__Before-and-after change data__.

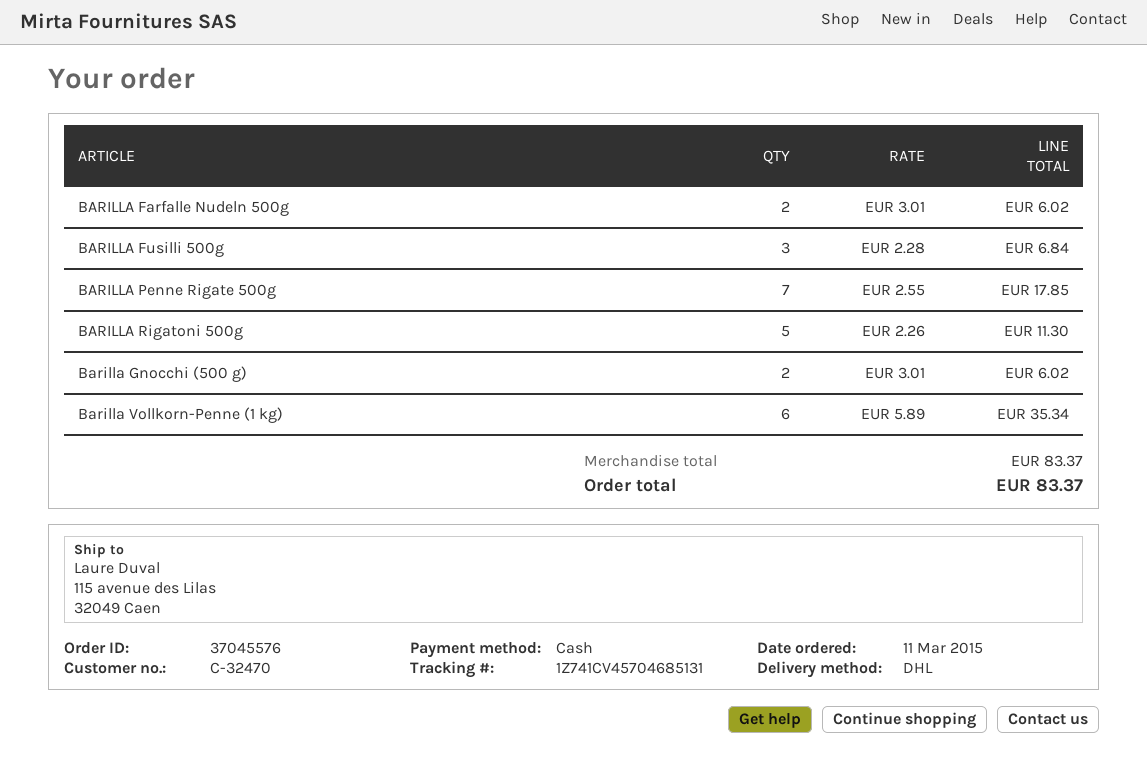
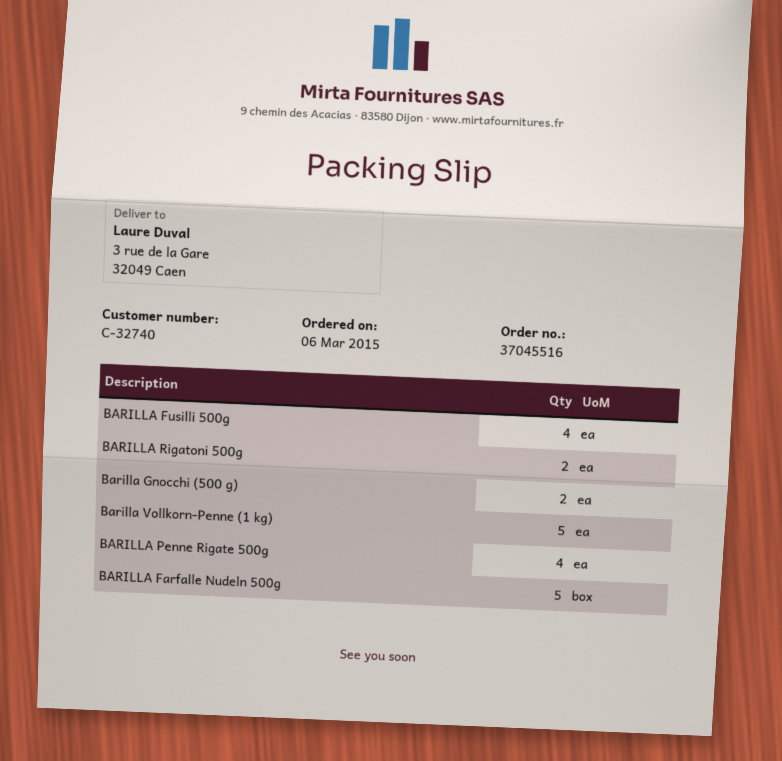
order number: 37045576 -> 37045516
order date: 2015-03-11 -> 2015-03-06
customer number: C-32470 -> C-32740
ship to: 115 avenue des Lilas, 32049 Caen -> 3 rue de la Gare, 32049 Caen
BARILLA Farfalle Nudeln 500g: 2 -> 5
BARILLA Fusilli 500g: 3 -> 4
BARILLA Penne Rigate 500g: 7 -> 4
BARILLA Rigatoni 500g: 5 -> 2
Barilla Vollkorn-Penne (1 kg): 6 -> 5

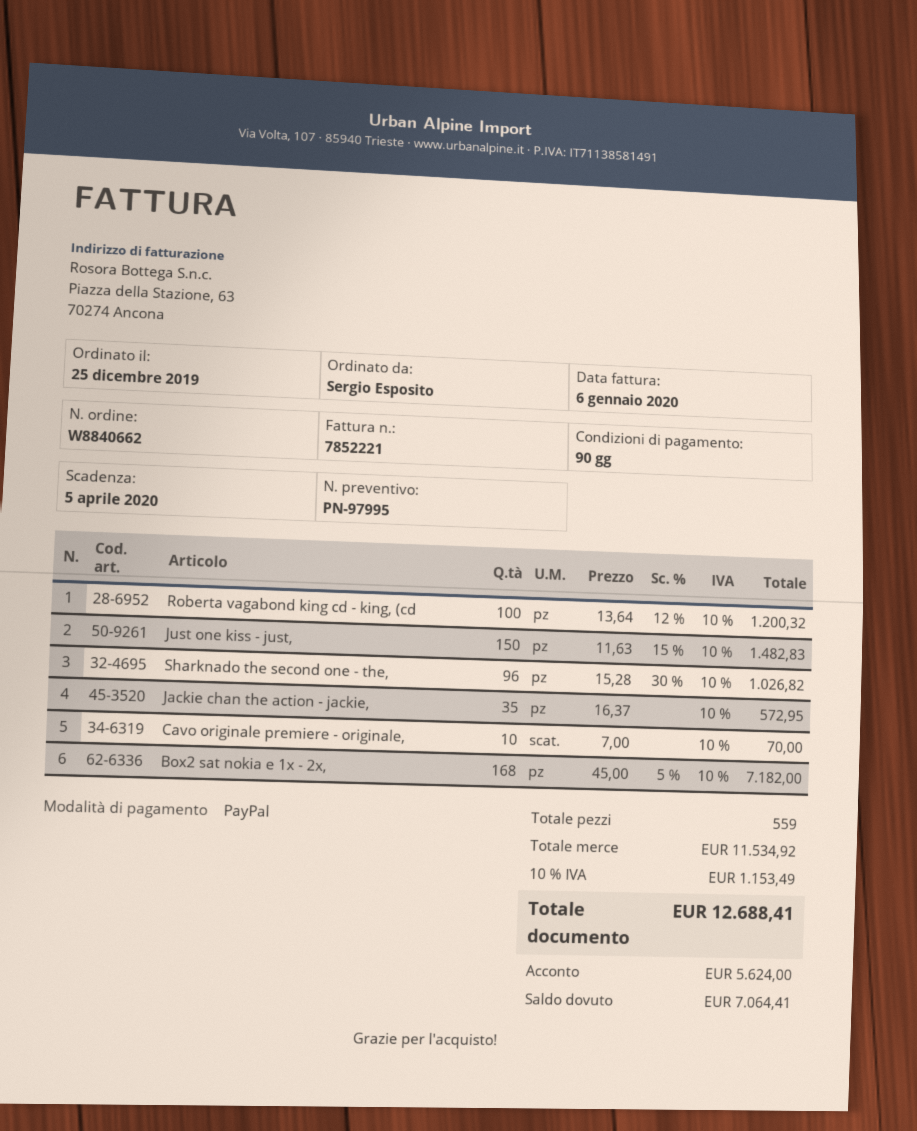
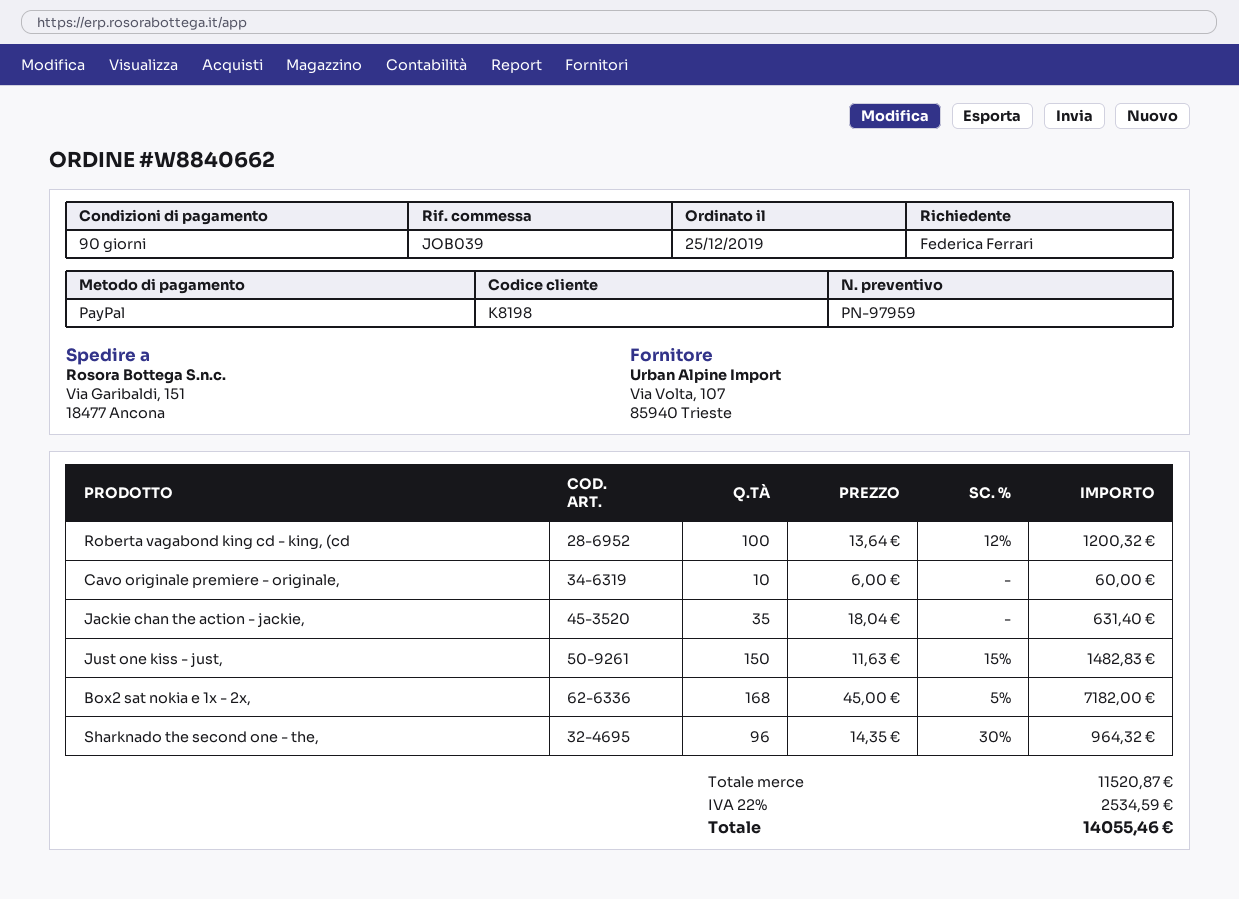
quote number: PN-97995 -> PN-97959
ordered by: Sergio Esposito -> Federica Ferrari
Sharknado the second one - the,: 96 x 15.28 - 30% = 1026.82 -> 96 x 14.35 - 30% = 964.32
Jackie chan the action - jackie,: 35 x 16.37 = 572.95 -> 35 x 18.04 = 631.40
Cavo originale premiere - originale,: 10 x 7.00 = 70.00 -> 10 x 6.00 = 60.00
subtotal: 11534.92 -> 11520.87
tax: 10% = 1153.49 -> 22% = 2534.59
total: 12688.41 -> 14055.46

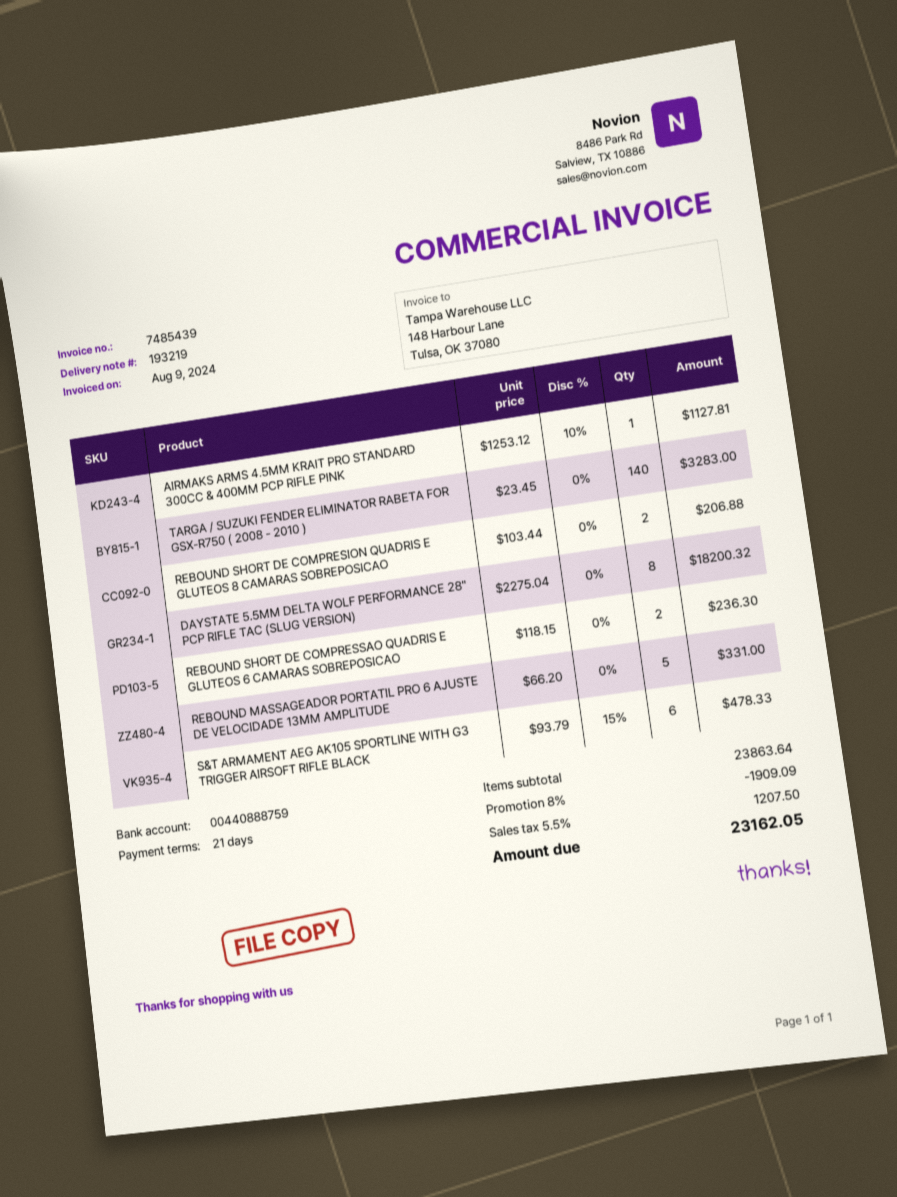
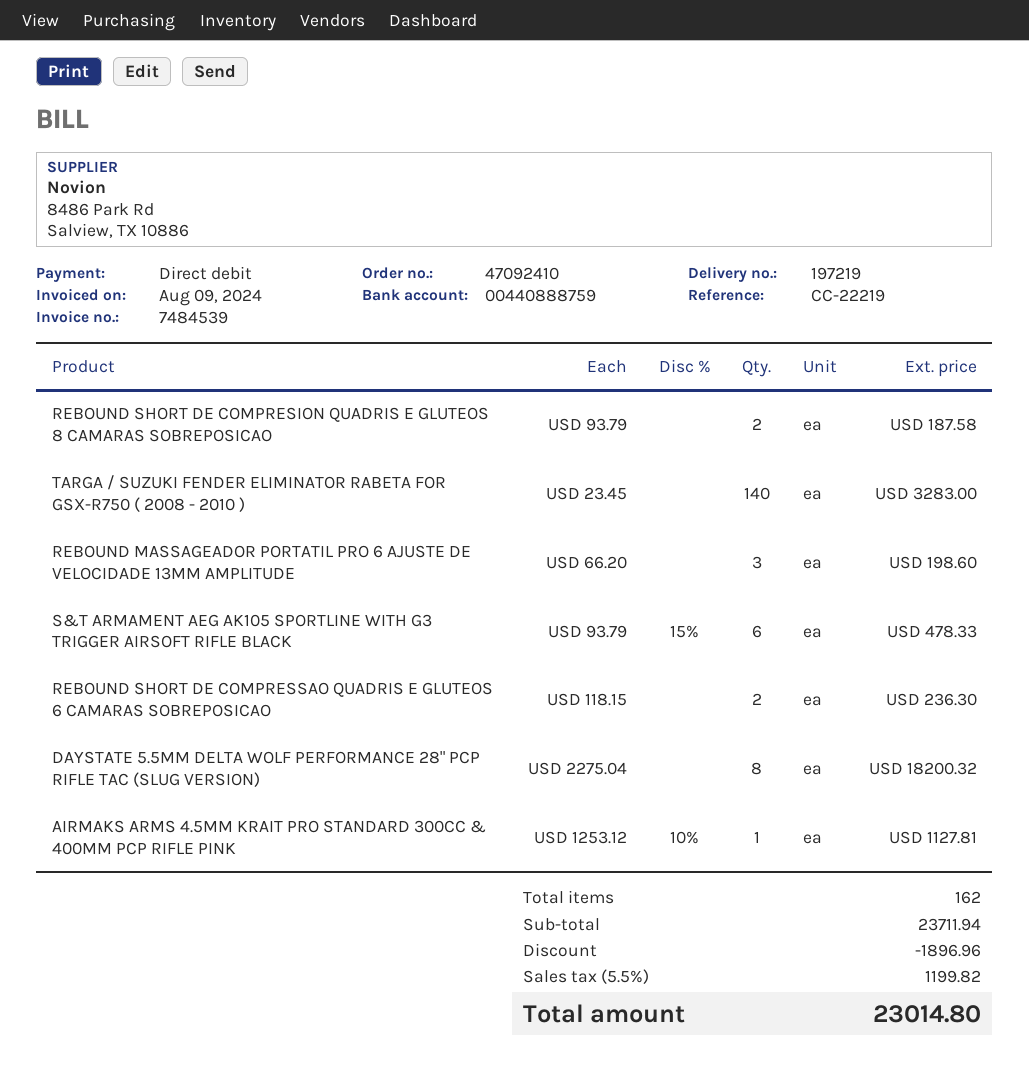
delivery note number: 193219 -> 197219
invoice number: 7485439 -> 7484539
REBOUND SHORT DE COMPRESION QUADRIS E GLUTEOS 8 CAMARAS SOBREPOSICAO: 2 x 103.44 = 206.88 -> 2 x 93.79 = 187.58
REBOUND MASSAGEADOR PORTATIL PRO 6 AJUSTE DE VELOCIDADE 13MM AMPLITUDE: 5 x 66.20 = 331.00 -> 3 x 66.20 = 198.60
subtotal: 23863.64 -> 23711.94
discount: 1909.09 -> 1896.96
tax: 5.5% = 1207.50 -> 5.5% = 1199.82
total: 23162.05 -> 23014.80

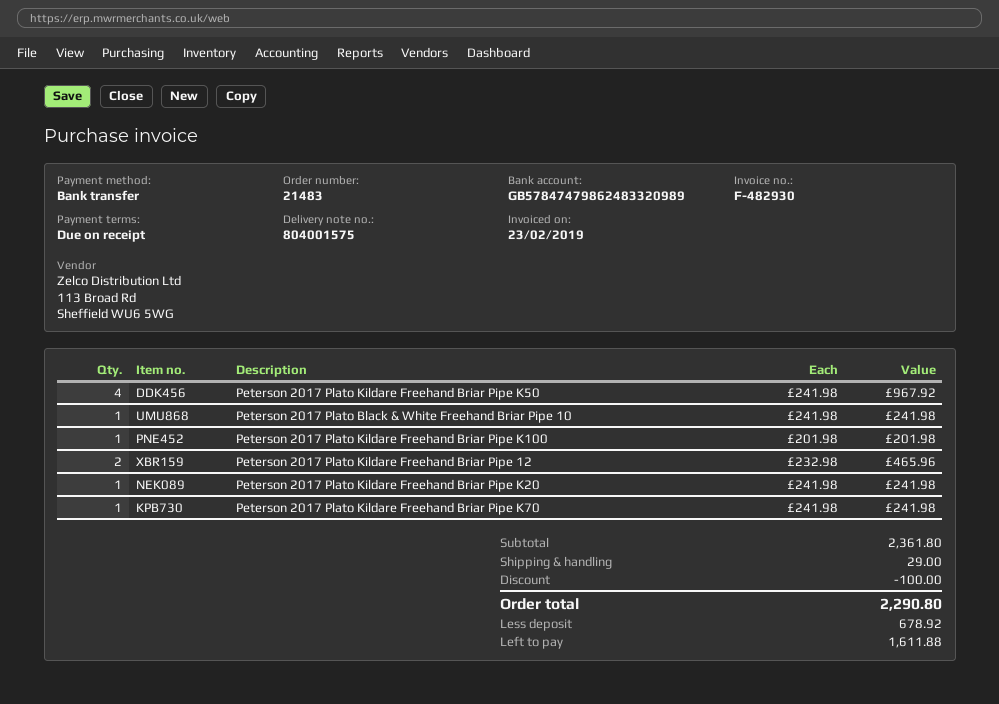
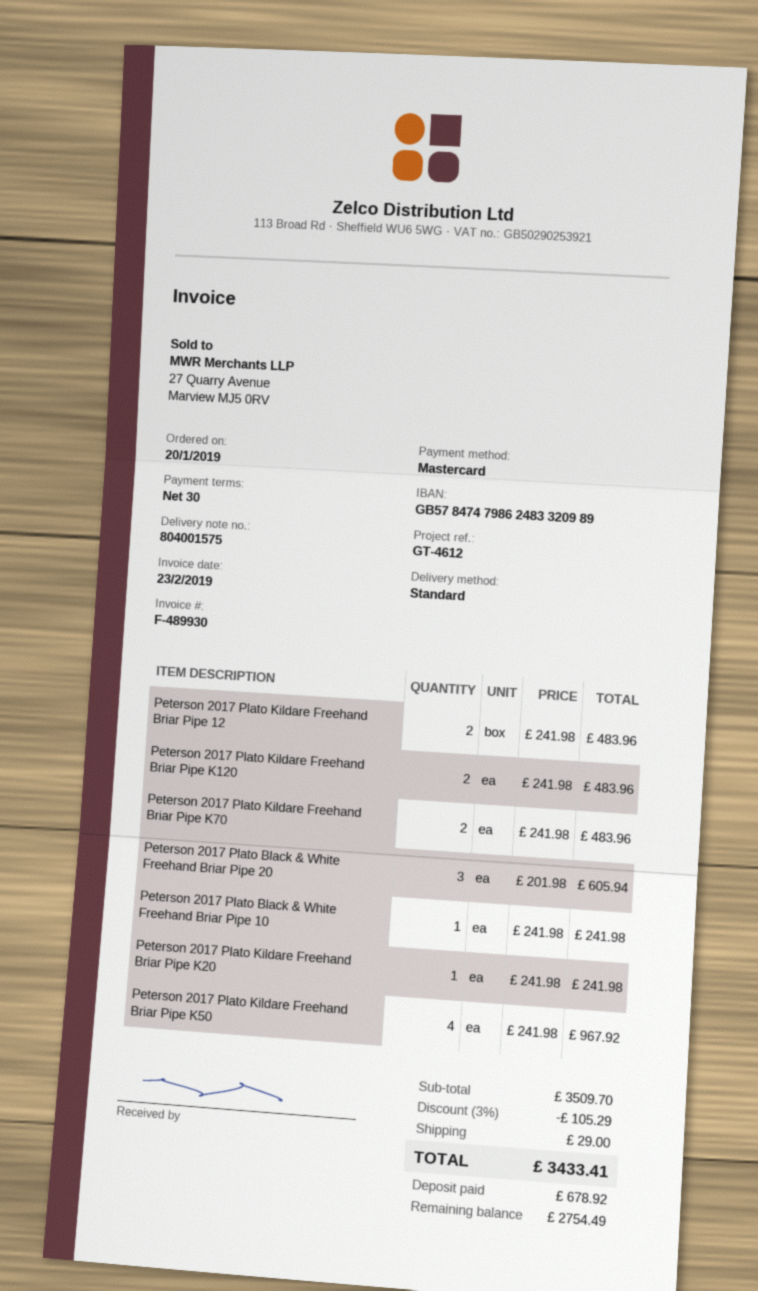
invoice number: F-482930 -> F-489930
payment terms: on receipt -> 30 days
payment method: bank transfer -> Mastercard
Peterson 2017 Plato Kildare Freehand Briar Pipe K100: 1 x 201.98 = 201.98 -> none
Peterson 2017 Plato Kildare Freehand Briar Pipe 12: 2 x 232.98 = 465.96 -> 2 x 241.98 = 483.96
Peterson 2017 Plato Kildare Freehand Briar Pipe K70: 1 x 241.98 = 241.98 -> 2 x 241.98 = 483.96
Peterson 2017 Plato Kildare Freehand Briar Pipe K120: none -> 2 x 241.98 = 483.96
Peterson 2017 Plato Black & White Freehand Briar Pipe 20: none -> 3 x 201.98 = 605.94
subtotal: 2361.80 -> 3509.70
discount: 100.00 -> 105.29
total: 2290.80 -> 3433.41
balance: 1611.88 -> 2754.49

__How to complete this task__.
Would you copy, word for word, only the lines above from the one containing "total: 12688.41 -> 14055.46" through the one containing "total: 23162.05 -> 23014.80", both included, and please leave out the pictures?

__Your response__.
total: 12688.41 -> 14055.46

delivery note number: 193219 -> 197219
invoice number: 7485439 -> 7484539
REBOUND SHORT DE COMPRESION QUADRIS E GLUTEOS 8 CAMARAS SOBREPOSICAO: 2 x 103.44 = 206.88 -> 2 x 93.79 = 187.58
REBOUND MASSAGEADOR PORTATIL PRO 6 AJUSTE DE VELOCIDADE 13MM AMPLITUDE: 5 x 66.20 = 331.00 -> 3 x 66.20 = 198.60
subtotal: 23863.64 -> 23711.94
discount: 1909.09 -> 1896.96
tax: 5.5% = 1207.50 -> 5.5% = 1199.82
total: 23162.05 -> 23014.80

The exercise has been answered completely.